Sounds like Mr. Oldham acted in his official capacity clearly stating that Mr. Drake does not represent the SBC with respect to imprecatory prayer. That’s pretty complete; I suppose they could repeat it or have someone else say it again.
Are there any former leaders of other Baptist conventions doing/saying anything that needs to be denounced?
(1) A Southwestern Seminary trustee is certainly a Southern Baptist leader.
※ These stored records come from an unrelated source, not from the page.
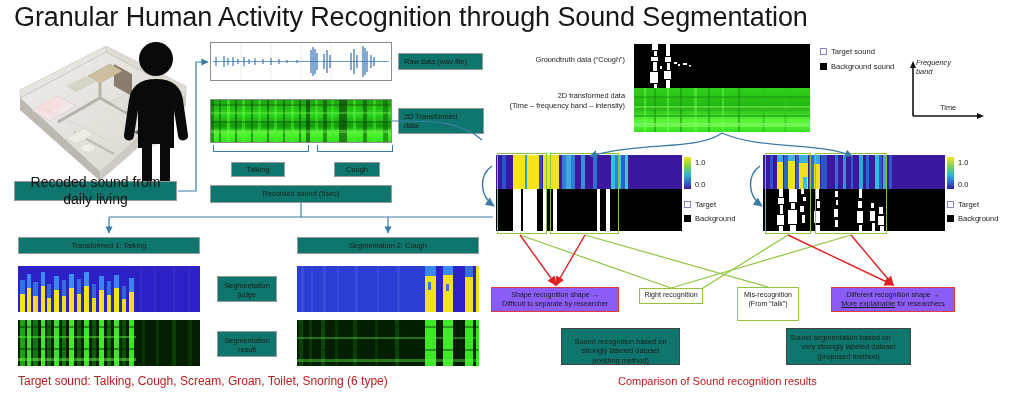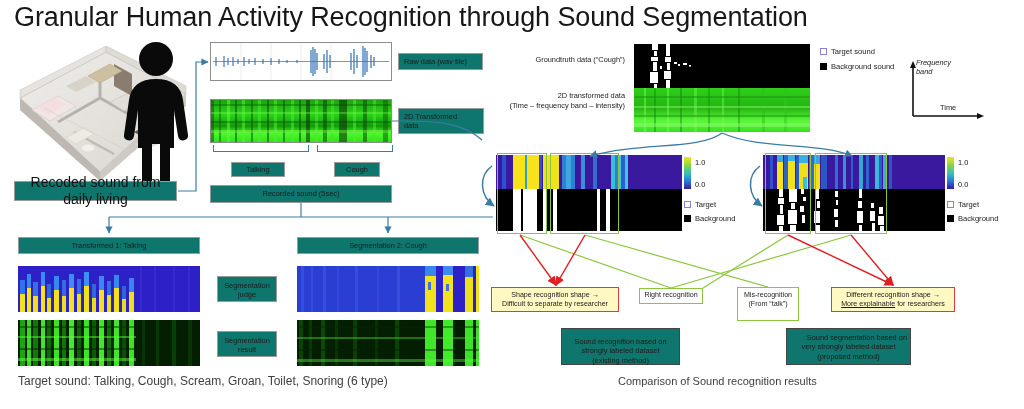"Shape recognition shape →" .rbox { background: #fef9c3 -> #8b5cf6 }
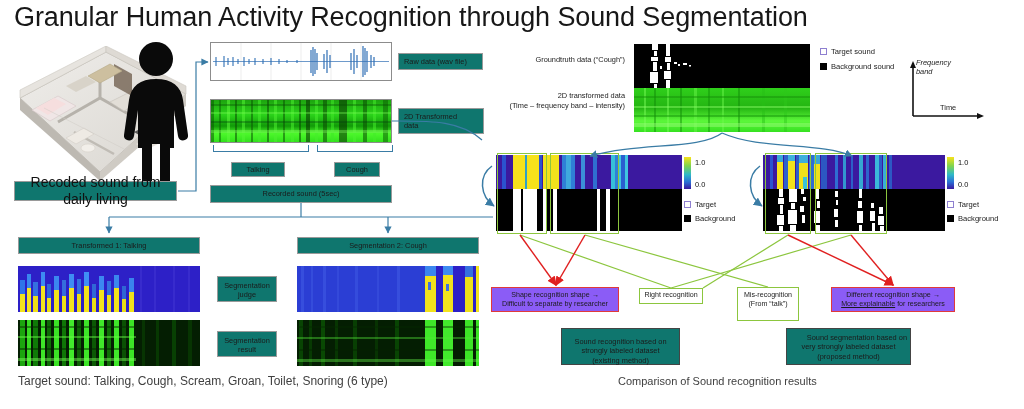"Sound segmentation based on" div { text-align: right -> left }
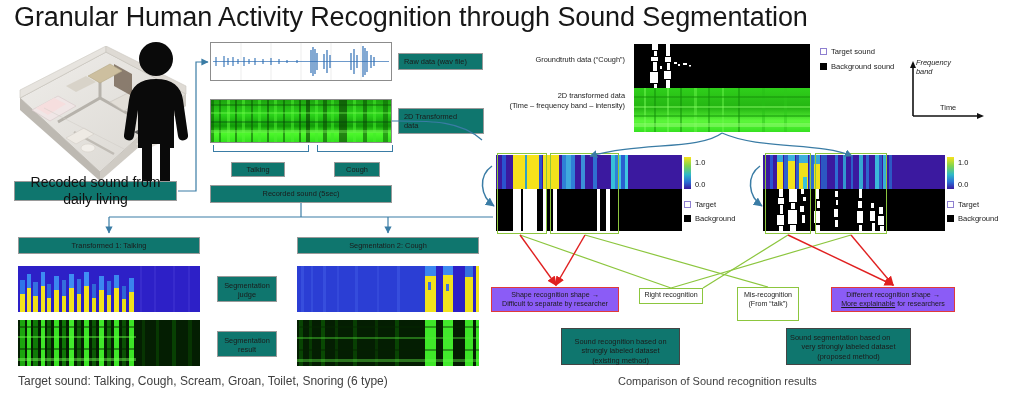"Target sound: Talking, Cough, Scream," .cap { color: #404040 -> #b91c1c }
(2) What strikes me about this Baptist missionaries in Haiti incident is that we have Land, Chapman, Hunt and Page pleading on the missionaries behalf, yet with no intimate knowledge of the facts. It sounds to me like Laura Silsby is likely guilty. She saw the big bucks that could be made in illegal adoptions and got a bunch of unsuspecting Baptist laypeople to act as her cover.
“The leader of the group of Americans charged on Thursday with abducting children in Haiti is an Idaho businesswoman with a complicated financial history that involves complaints from employees over unpaid wages, state liens on a company bank account and lawsuits in small claims court.”
“Ms. Silsby and her business, Personal Shopper, which provides shopping services for Internet customers, have faced multiple legal claims.”
See: http://www.nytimes.com/2010/02/05/world/americas/05idaho.html
Give the Haitian authorities some credit. They are rightfully conducting a full investigation.
As a free speech advocate (http://pragpols.blogspot.com/), I believe that it is time to drop all speech restrictions on whatever any church wants to say about any political issue or any candidate. If a church leader wants to condemn members of the congregation to eternal agony and damnation for supporting the wrong political position or candidate that is just fine. It is also time to eliminate non-profit status for all organizations, regardless of their social mission. As we all know, the national debt is way out of control and that will not change any time soon. The U.S. treasury desperately needs revenue. On top of that, some non-profit organizations and churches advocate for political and social positions that are profoundly offensive to me. Given that, I do not want to support or subsidize their anti-American agendas with one penny of my taxes. In other words, if churches or anyone else wants to play politics, then pay just like the rest of us. That is only fair and reasonable, isn’t it? Of course it is. It is Tea Party time!